Because of the design, 10 to 20 kilograms of the first ingredient added to the mixer may never be mixed because the mixing auger never picks it up. Two additional steps to the process solve this problem. First, avoid adding ingredients used at 200 kilograms or less to an empty mixer. Then, just before mixing is complete, auger out about 50 kilograms and put it back in the mixer. These two practices will reduce the chances of a feeder being filled with straight premix, base mix, soybean meal, etc.

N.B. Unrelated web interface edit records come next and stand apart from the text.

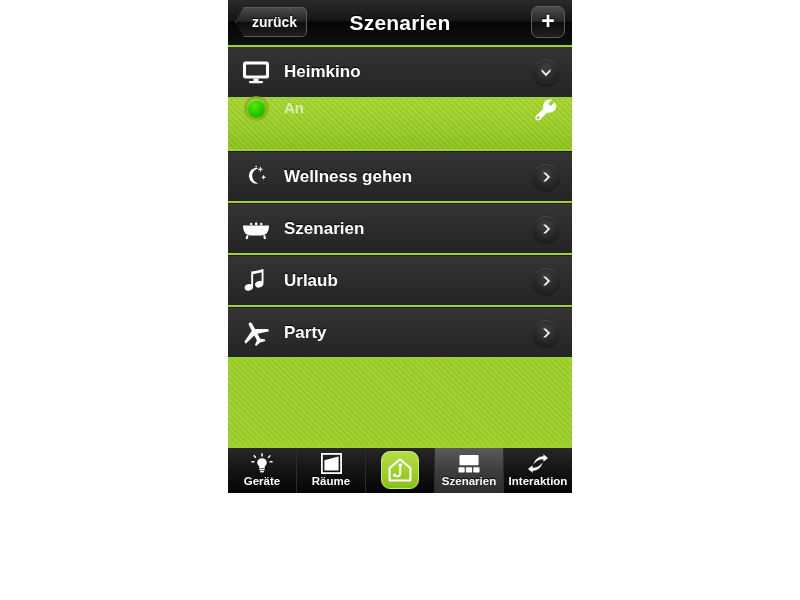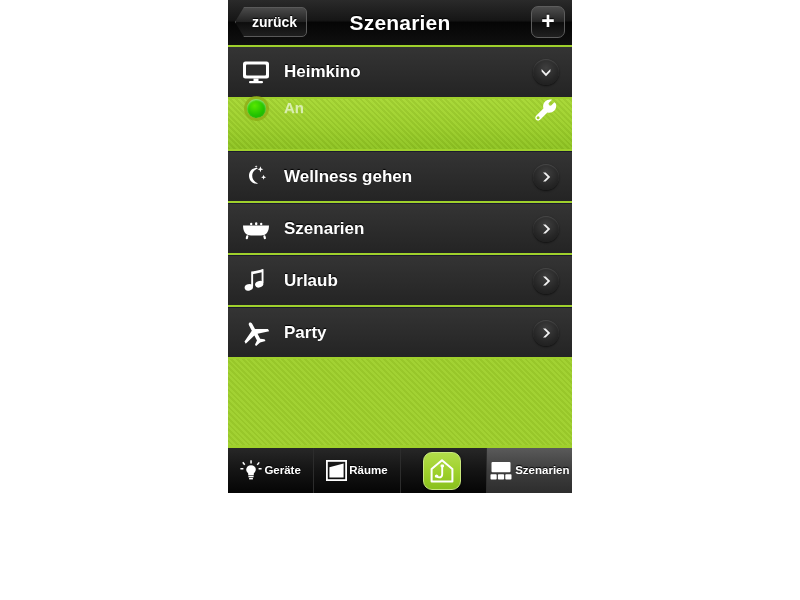--- a/index.html
+++ b/index.html
@@ -191,21 +191,21 @@
     width: 344px;
     height: 48px;
     display: flex;
     background: linear-gradient(to bottom, #1e1e1e 0%, #121212 50%, #000 100%);
     border-top: 3px solid #9fd02c;
     box-sizing: border-box;
   }
   .tab {
     flex: 1;
     display: flex;
-    flex-direction: row;
+    flex-direction: column;
     align-items: center;
     justify-content: center;
     gap: 2px;
     border-right: 1px solid #2c2c2c;
     position: relative;
     background: linear-gradient(to bottom, #272727 0%, #141414 50%, #050505 100%);
   }
   .tab:last-child { border-right: none; }
   .tab.active {
     background: linear-gradient(to bottom, #5a5a5a 0%, #3e3e3e 50%, #2d2d2d 100%);
@@ -426,16 +426,27 @@
         <svg width="24" height="20" viewBox="0 0 24 20">
           <rect x="2.5" y="1" width="19" height="10.2" rx="1" fill="#ffffff"></rect>
           <rect x="1.5" y="13.2" width="6.2" height="5.4" rx="0.8" fill="#ffffff"></rect>
           <rect x="8.9" y="13.2" width="6.2" height="5.4" rx="0.8" fill="#ffffff"></rect>
           <rect x="16.3" y="13.2" width="6.2" height="5.4" rx="0.8" fill="#ffffff"></rect>
         </svg>
       </div>
       <span class="tab-label">Szenarien</span>
     </div>
 
+    <div class="tab">
+      <div class="tab-icon">
+        <svg width="22" height="21" viewBox="0 0 22 21">
+          <path d="M16.4 1.2 L21.0 5.0 L16.4 8.8 L16.4 6.3 C12.2 6.3 9.0 8.0 6.4 11.6
+                   C8.0 6.2 11.6 3.3 16.4 3.3 Z" fill="#ffffff"></path>
+          <path d="M5.6 19.8 L1.0 16.0 L5.6 12.2 L5.6 14.7 C9.8 14.7 13.0 13.0 15.6 9.4
+                   C14.0 14.8 10.4 17.7 5.6 17.7 Z" fill="#ffffff"></path>
+        </svg>
+      </div>
+      <span class="tab-label">Interaktion</span>
+    </div>
 
   </div>
 
 </div>
 
 </body></html>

Portable mixers and stationary mixers in some conditions pose other problems. It is tempting to weigh all ingredients except the grain, put them in the mixer, and then fill the mixer with grain. It is impossible to measure weight by measuring volume in grain. Another problem is running the mixer until the grain is ground and then shutting the mixer off. The feed must mix at least 5 minutes after the last of the grain is in the mixer. For most mixes, the time should be 7 to 10 minutes, depending on the model of the mixer and the amount of feed being mixed. Over-mixing can lead to feeding separation in some farm conditions. More importantly, it increases the amount of fuel or electricity used, therefore increasing the cost of mixing.
Do not deviate from proper mixing times. If possible have the mixing time controlled by a timer. Mixing time increases with the level of liquid feed added to the mix. This is because the mix becomes more viscous, slowing down the flow of ingredients through the mix. This problem accentuates when the level of molasses added to the mix exceeds the absorptive capacity of the mix. Thus, the level of molasses employed in a diet formulation should be considered not only with respect to the relative cost of the molasses but also with respect to practical mixing time and the acceptable distribution of the limiting micro ingredient throughout the mix.
Still, another problem is scales. Many portable mixers do not have scales. Scales are expensive and require frequent maintenance. However, the cost of scales is more than offset by the improved quality of feed when scales are used. Balance manual and electronic scales frequently. Scales for portable mills are designed for rough conditions, but they are still delicate instruments. Check the accuracy by adding a known weight of ingredients. If scales are not weighing accurately, have them repaired.